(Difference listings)
|---|

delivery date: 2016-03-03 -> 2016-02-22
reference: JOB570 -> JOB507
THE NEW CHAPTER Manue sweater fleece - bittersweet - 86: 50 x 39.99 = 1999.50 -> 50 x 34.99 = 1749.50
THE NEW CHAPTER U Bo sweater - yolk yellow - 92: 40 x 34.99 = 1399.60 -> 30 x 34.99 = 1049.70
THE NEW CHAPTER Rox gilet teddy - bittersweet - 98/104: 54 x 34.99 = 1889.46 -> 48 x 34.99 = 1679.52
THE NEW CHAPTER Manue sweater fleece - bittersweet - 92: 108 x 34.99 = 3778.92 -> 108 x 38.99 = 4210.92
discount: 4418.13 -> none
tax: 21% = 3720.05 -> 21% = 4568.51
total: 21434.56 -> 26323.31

|---|

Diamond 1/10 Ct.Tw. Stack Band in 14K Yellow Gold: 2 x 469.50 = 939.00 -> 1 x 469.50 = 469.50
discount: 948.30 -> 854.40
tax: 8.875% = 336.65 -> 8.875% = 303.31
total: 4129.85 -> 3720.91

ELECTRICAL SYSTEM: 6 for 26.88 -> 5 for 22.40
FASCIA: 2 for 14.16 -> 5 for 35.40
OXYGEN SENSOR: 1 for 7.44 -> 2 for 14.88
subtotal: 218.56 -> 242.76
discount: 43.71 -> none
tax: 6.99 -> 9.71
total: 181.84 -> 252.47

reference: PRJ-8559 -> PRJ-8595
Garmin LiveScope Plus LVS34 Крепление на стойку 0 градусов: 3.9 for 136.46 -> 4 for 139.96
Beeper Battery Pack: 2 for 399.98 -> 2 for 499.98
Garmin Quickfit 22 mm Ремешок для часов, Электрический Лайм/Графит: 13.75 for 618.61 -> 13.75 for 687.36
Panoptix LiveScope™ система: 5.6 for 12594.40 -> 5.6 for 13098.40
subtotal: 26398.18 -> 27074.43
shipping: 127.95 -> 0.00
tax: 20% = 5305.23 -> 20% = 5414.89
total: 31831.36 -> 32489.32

|---|

> Exercise objective
Pull out every line in the data above that has the word "bittersweet".

> Task solution
THE NEW CHAPTER Manue sweater fleece - bittersweet - 86: 50 x 39.99 = 1999.50 -> 50 x 34.99 = 1749.50
THE NEW CHAPTER Rox gilet teddy - bittersweet - 98/104: 54 x 34.99 = 1889.46 -> 48 x 34.99 = 1679.52
THE NEW CHAPTER Manue sweater fleece - bittersweet - 92: 108 x 34.99 = 3778.92 -> 108 x 38.99 = 4210.92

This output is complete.